*** Opening TASK INPUT ***

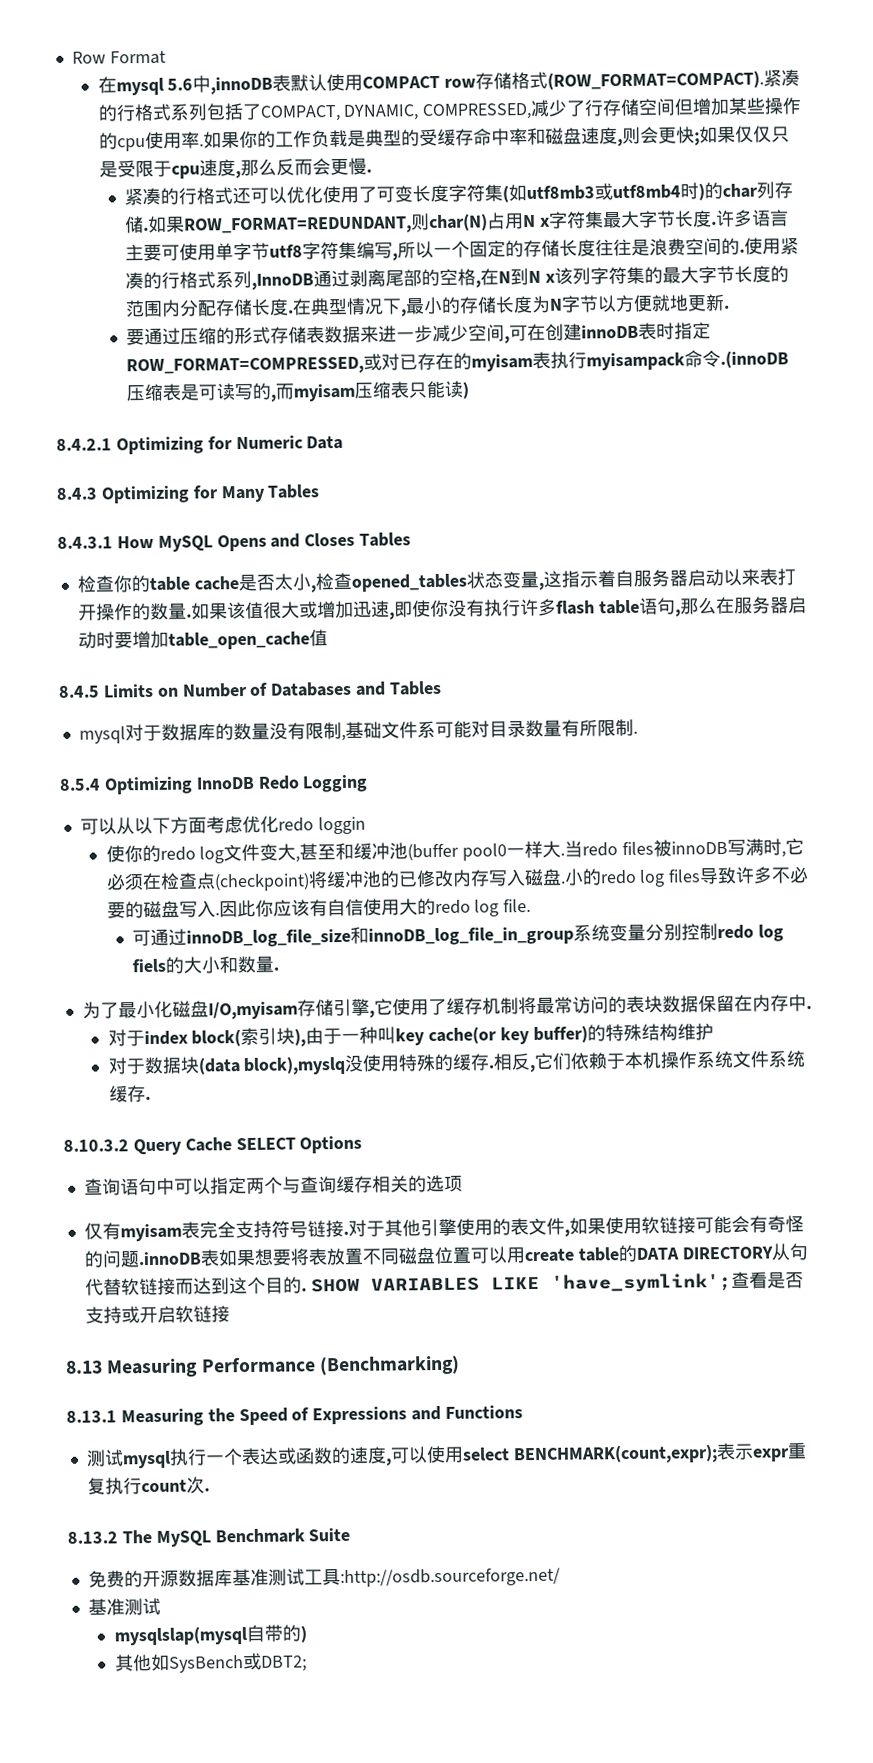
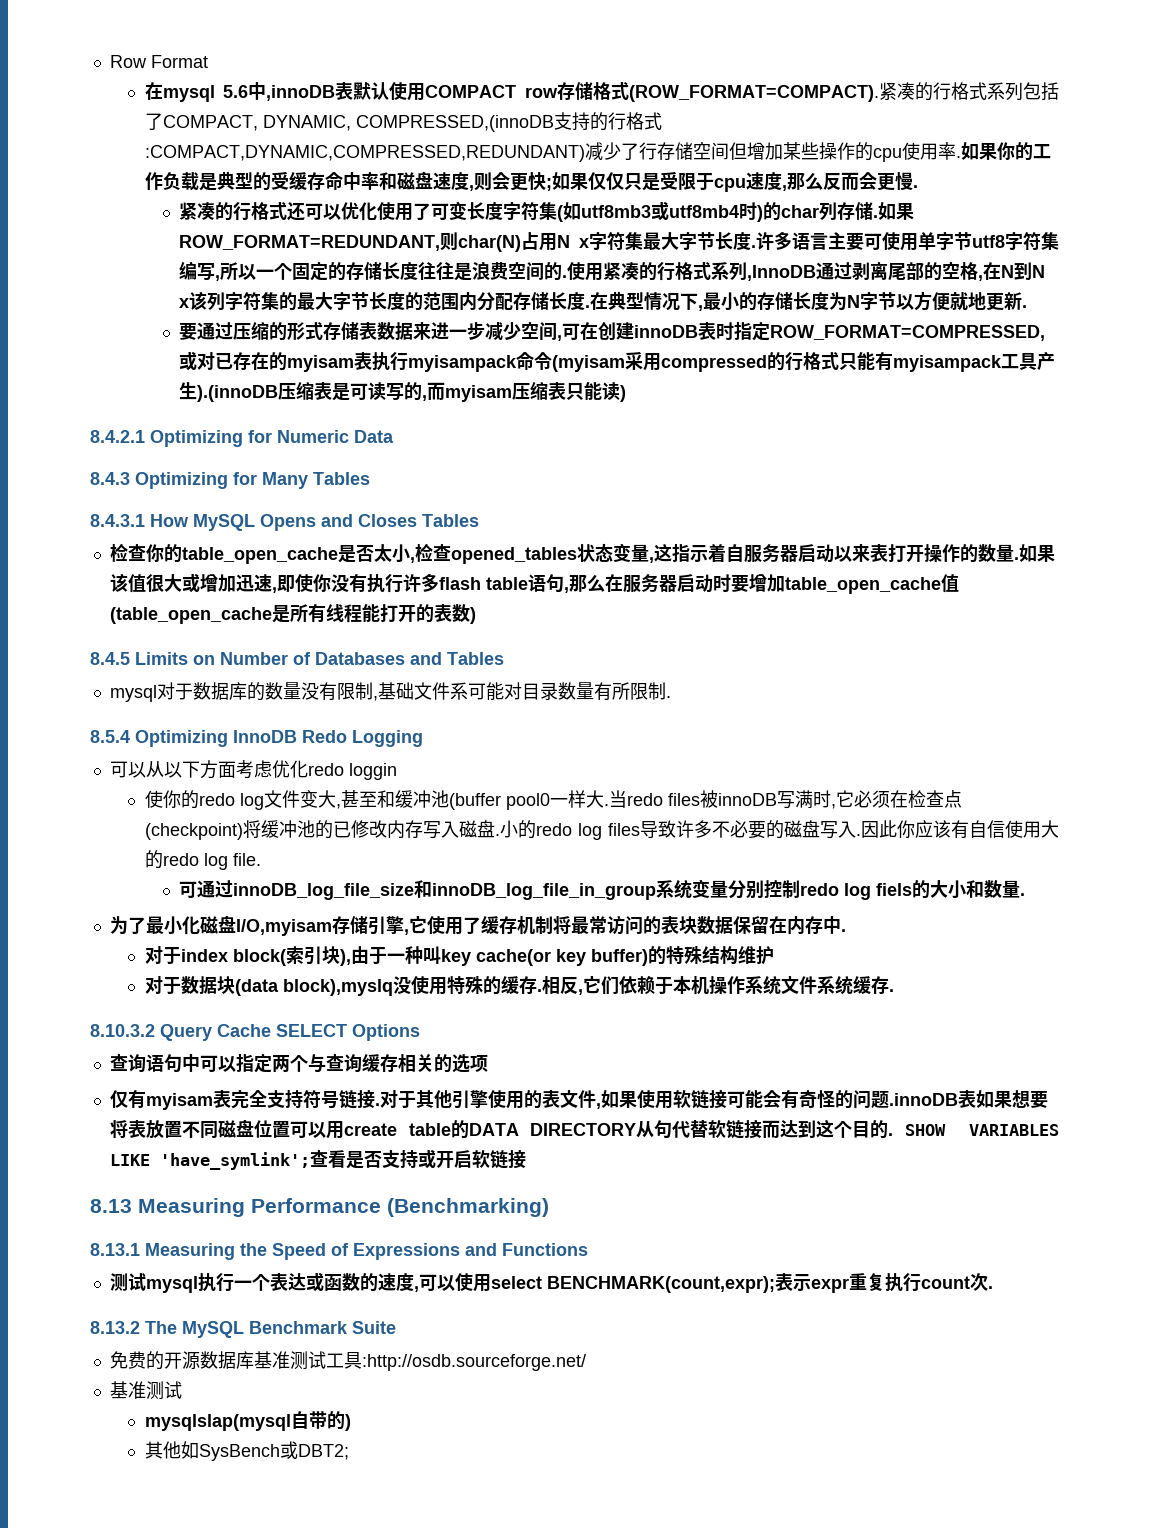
- 紧凑的行格式系列包括了COMPACT, DYNAMIC, COMPRESSED,减少了行存储空间但增加某些操作的cpu使用率.
+ 紧凑的行格式系列包括了COMPACT, DYNAMIC, COMPRESSED,(innoDB支持的行格式:COMPACT,DYNAMIC,COMPRESSED,REDUNDANT)减少了行存储空间但增加某些操作的cpu使用率.
- 要通过压缩的形式存储表数据来进一步减少空间,可在创建innoDB表时指定ROW_FORMAT=COMPRESSED,或对已存在的myisam表执行myisampack命令.(innoDB压缩表是可读写的,而myisam压缩表只能读)
+ 要通过压缩的形式存储表数据来进一步减少空间,可在创建innoDB表时指定ROW_FORMAT=COMPRESSED,或对已存在的myisam表执行myisampack命令(myisam采用compressed的行格式只能有myisampack工具产生).(innoDB压缩表是可读写的,而myisam压缩表只能读)
- 检查你的table cache是否太小,检查opened_tables状态变量,这指示着自服务器启动以来表打开操作的数量.
+ 检查你的table_open_cache是否太小,检查opened_tables状态变量,这指示着自服务器启动以来表打开操作的数量.
- 如果该值很大或增加迅速,即使你没有执行许多flash table语句,那么在服务器启动时要增加table_open_cache值
+ 如果该值很大或增加迅速,即使你没有执行许多flash table语句,那么在服务器启动时要增加table_open_cache值(table_open_cache是所有线程能打开的表数)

*** Closing TASK INPUT ***

### TASK PROMPT
Omit every picture while copying the listing above exactly.

### TASK ANSWER
- 紧凑的行格式系列包括了COMPACT, DYNAMIC, COMPRESSED,减少了行存储空间但增加某些操作的cpu使用率.
+ 紧凑的行格式系列包括了COMPACT, DYNAMIC, COMPRESSED,(innoDB支持的行格式:COMPACT,DYNAMIC,COMPRESSED,REDUNDANT)减少了行存储空间但增加某些操作的cpu使用率.
- 要通过压缩的形式存储表数据来进一步减少空间,可在创建innoDB表时指定ROW_FORMAT=COMPRESSED,或对已存在的myisam表执行myisampack命令.(innoDB压缩表是可读写的,而myisam压缩表只能读)
+ 要通过压缩的形式存储表数据来进一步减少空间,可在创建innoDB表时指定ROW_FORMAT=COMPRESSED,或对已存在的myisam表执行myisampack命令(myisam采用compressed的行格式只能有myisampack工具产生).(innoDB压缩表是可读写的,而myisam压缩表只能读)
- 检查你的table cache是否太小,检查opened_tables状态变量,这指示着自服务器启动以来表打开操作的数量.
+ 检查你的table_open_cache是否太小,检查opened_tables状态变量,这指示着自服务器启动以来表打开操作的数量.
- 如果该值很大或增加迅速,即使你没有执行许多flash table语句,那么在服务器启动时要增加table_open_cache值
+ 如果该值很大或增加迅速,即使你没有执行许多flash table语句,那么在服务器启动时要增加table_open_cache值(table_open_cache是所有线程能打开的表数)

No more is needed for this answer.